The Quietest Sound Possible & The Quietest Sound Ever Recorded/Measured


From Bob S: Insect hearing is more complex than just hearing a sound.
Quote by sophiecentaur View Post
That is severly understating what we do when we "hear sound". It's just another form of signal processing. An insect would have great difficulty in interpreting sound that we find perfectly informative in one way or another. Afaik, our stereo perception relies on phase and timing information to some extent and not just on relative L-R amplitude ratio although we can make sense of simple 'pan-pot' image placing.
Mamallian hearing is very complex. I was referring to insect hearing. Insects use binaural directional hearing to find mates or prey. Because of the minimal number of auditory axons and spiking nerve pulses, they cannot encode amplitudes sufficiently well. So they developed physiological features to convert amplitude disparity to a phase disparity. Human hearing is much more complex.

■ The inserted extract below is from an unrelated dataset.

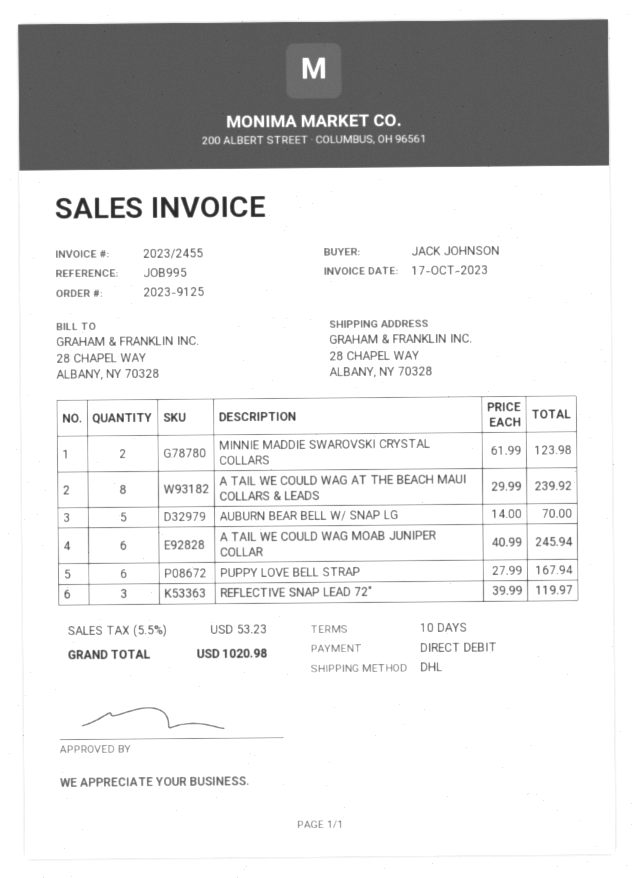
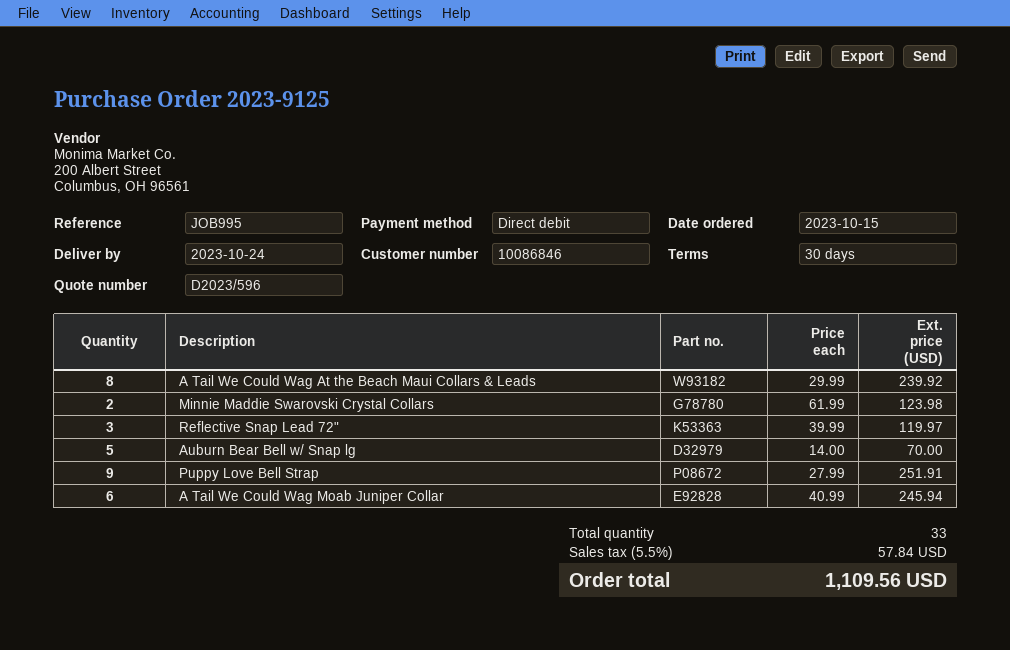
payment terms: 10 days -> 30 days
PUPPY LOVE BELL STRAP: 6 x 27.99 = 167.94 -> 9 x 27.99 = 251.91
tax: 5.5% = 53.23 -> 5.5% = 57.84
total: 1020.98 -> 1109.56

From Bob S: The quietest sound possible in the aneochic chamber is ≈ -10 dB(SPL)
Quote by sophiecentaur View Post
Are you saying that thermal motion of the air molecules at room temperature produces this level? It seems rather a high value, to me. Or are you referring to hearing threshold?
See the website for the aneochic chamber. This anechoic chamber, at -9.4 dB, is deemed the "Quietest place on Earth"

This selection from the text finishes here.